■ TASK INSTRUCTIONS ■
A word-for-word retyping of the listing below is required, with the pictures dropped.

■ MATERIAL FOR THIS EXERCISE ■
::::::

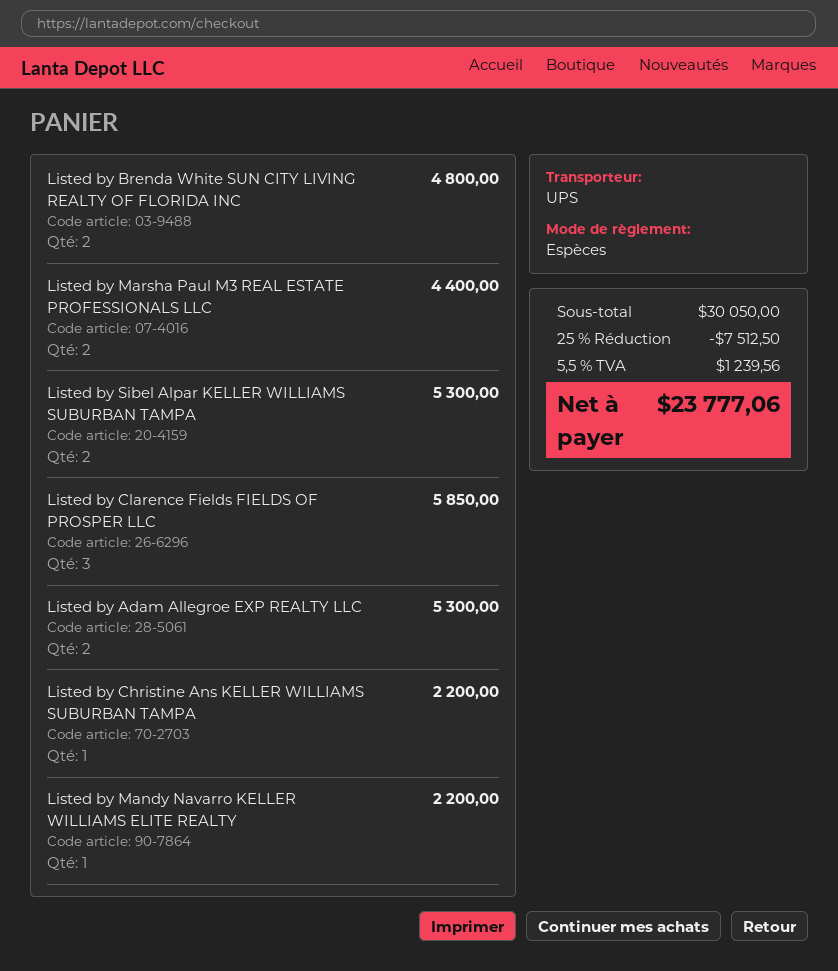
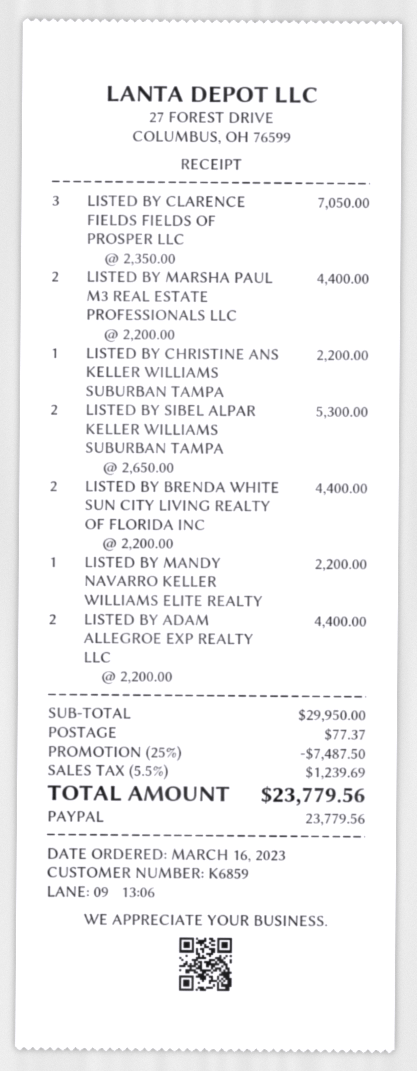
payment method: cash -> PayPal
Listed by Brenda White SUN CITY LIVING REALTY OF FLORIDA INC: 2 for 4800.00 -> 2 for 4400.00
Listed by Clarence Fields FIELDS OF PROSPER LLC: 3 for 5850.00 -> 3 for 7050.00
Listed by Adam Allegroe EXP REALTY LLC: 2 for 5300.00 -> 2 for 4400.00
subtotal: 30050.00 -> 29950.00
discount: 25% = 7512.50 -> 25% = 7487.50
shipping: none -> 77.37
tax: 5.5% = 1239.56 -> 5.5% = 1239.69
total: 23777.06 -> 23779.56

::::::

■ RESULT OF THIS TASK ■
payment method: cash -> PayPal
Listed by Brenda White SUN CITY LIVING REALTY OF FLORIDA INC: 2 for 4800.00 -> 2 for 4400.00
Listed by Clarence Fields FIELDS OF PROSPER LLC: 3 for 5850.00 -> 3 for 7050.00
Listed by Adam Allegroe EXP REALTY LLC: 2 for 5300.00 -> 2 for 4400.00
subtotal: 30050.00 -> 29950.00
discount: 25% = 7512.50 -> 25% = 7487.50
shipping: none -> 77.37
tax: 5.5% = 1239.56 -> 5.5% = 1239.69
total: 23777.06 -> 23779.56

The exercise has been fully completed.